Remembering details about the program

In two separate studies [19,18], Rohr investigated how people represent knowledge about the use of an application in their minds, and how this affects their performance in using the application. He ran an experiment in which subjects were asked to group a number of editing commands together according to their apparent relationship to one another. For one group, the commands were presented as icons, and for another the commands were presented as command words. The results showed that those using the icons tended to group commands according to the entity on which they operated (e.g. file operations), whereas those using command words tended to make groups consisting of collections of commands that frequently appear in sequence. Rohr then had the subjects use the command groups to perform editing operations.

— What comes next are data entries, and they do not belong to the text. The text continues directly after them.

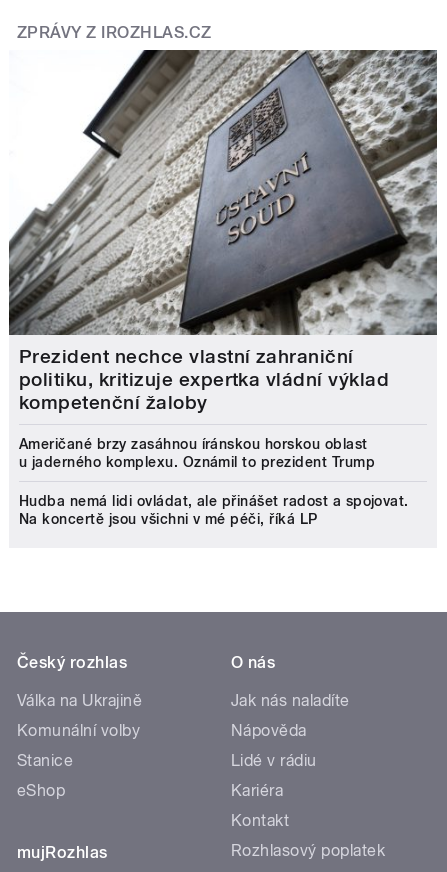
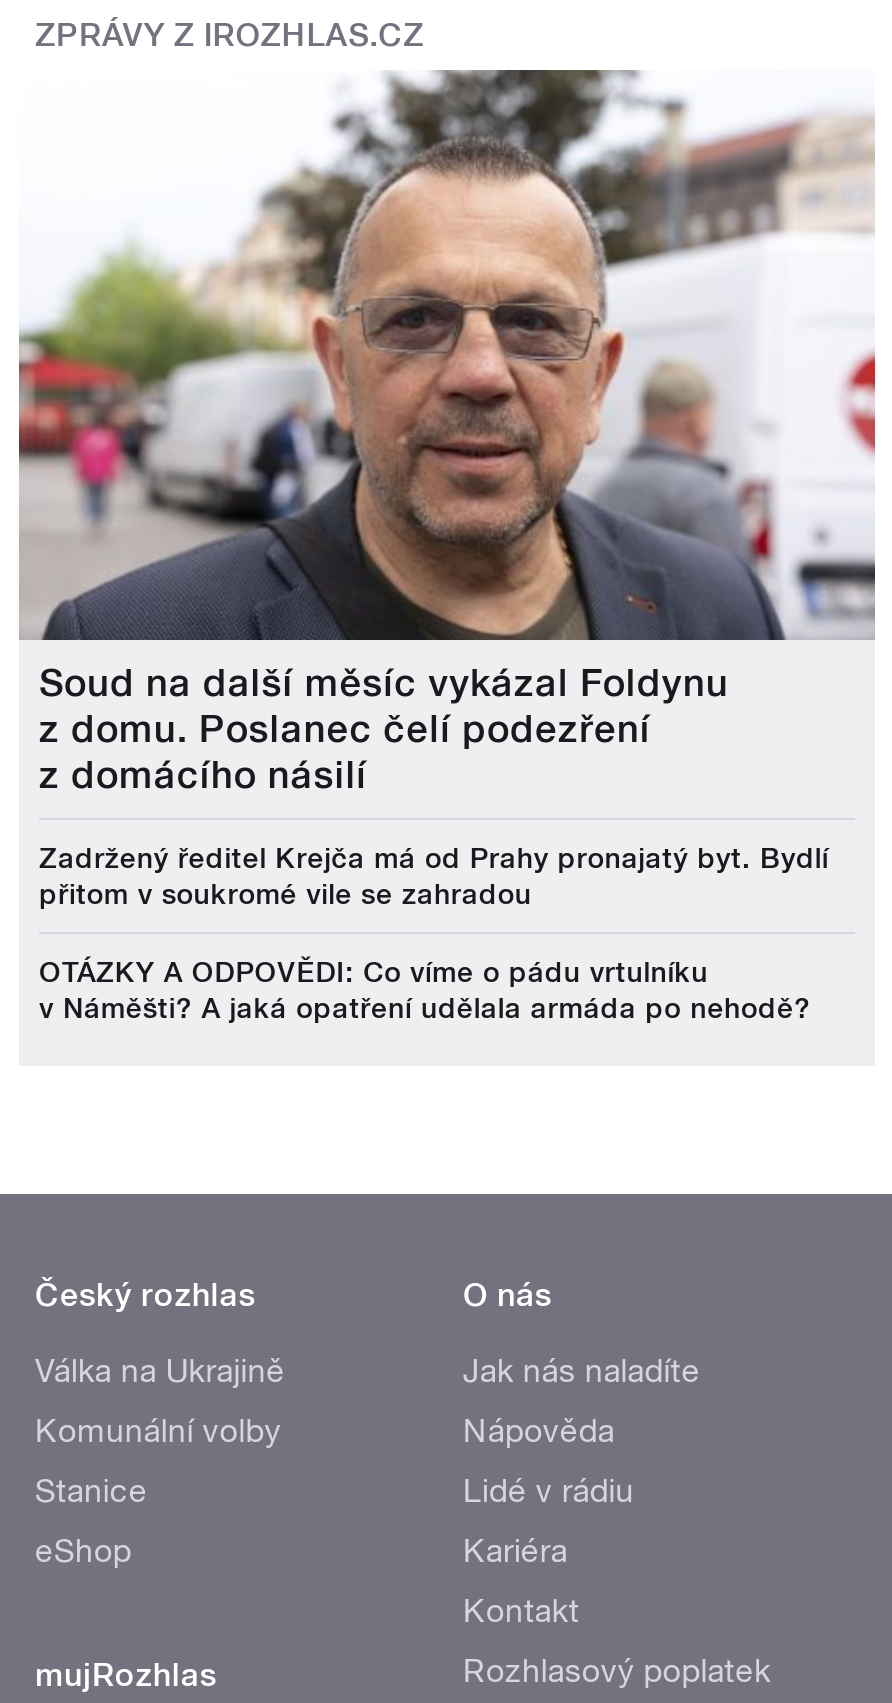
- [image]
- Prezident nechce vlastní zahraniční
- politiku, kritizuje expertka vládní výklad
- kompetenční žaloby
+ [image]
+ Soud na další měsíc vykázal Foldynu
+ z domu. Poslanec čelí podezření
+ z domácího násilí

- Američané brzy zasáhnou íránskou horskou oblast
- u jaderného komplexu. Oznámil to prezident Trump
+ Zadržený ředitel Krejča má od Prahy pronajatý byt. Bydlí
+ přitom v soukromé vile se zahradou

- Hudba nemá lidi ovládat, ale přinášet radost a spojovat.
- Na koncertě jsou všichni v mé péči, říká LP
+ OTÁZKY A ODPOVĚDI: Co víme o pádu vrtulníku
+ v Náměšti? A jaká opatření udělala armáda po nehodě?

Rohr found that the first group achieved a significant performance improvement over the second group. He attributed this to the icons enforcing a spatial representation of the concepts needed to understand the workings of the program. His model of the operation of the mind is one in which there is a small area of working memory, and a large area of long-term memory. When trying to understand a complex system, a user cannot keep the entire structure of the system in working memory at once. Therefore, some mechanism is needed to extract from long-term memory only the areas of the system that are required for the immediate task.

Rohr identified two mechanisms for this purpose. The first is to develop cues for sequential recall--that is, remembering a list of concepts recalled one after the other. The list can easily be recalled, but starting anywhere except at the beginning is difficult. The second mechanism is to integrate all the concepts under consideration into a picture, whose overall structure can be retrieved at will, and which then allows focus to be transferred to a specific element. With this method, it is much easier to recall just the parts of the image that are of most interest (see Figure 2.1). The first mechanism would tend to lend itself more to natural language, and hence to command words, whereas the second would be more naturally suited to icons, since they are already represented pictorially. The first group of subjects had used the pictorial representation, and were able to recall details of the software system more efficiently than the second group.

Figure 2.1: Two methods for storing information
\begin{figure}\centerline{\psfig{figure=heads.ps,width=13cm,angle=-90}}
\end{figure}

The result of this is that the choice of command words or icons to represent information can determine what kind of mental model the user constructs in order to comprehend an unknown system. Furthermore, since the former leads to sequential recall of concepts, which tends to be less efficient, the use of icons to represent ideas can lead to improved efficiency. My program makes extensive use of iconic representations to exploit this mechanism.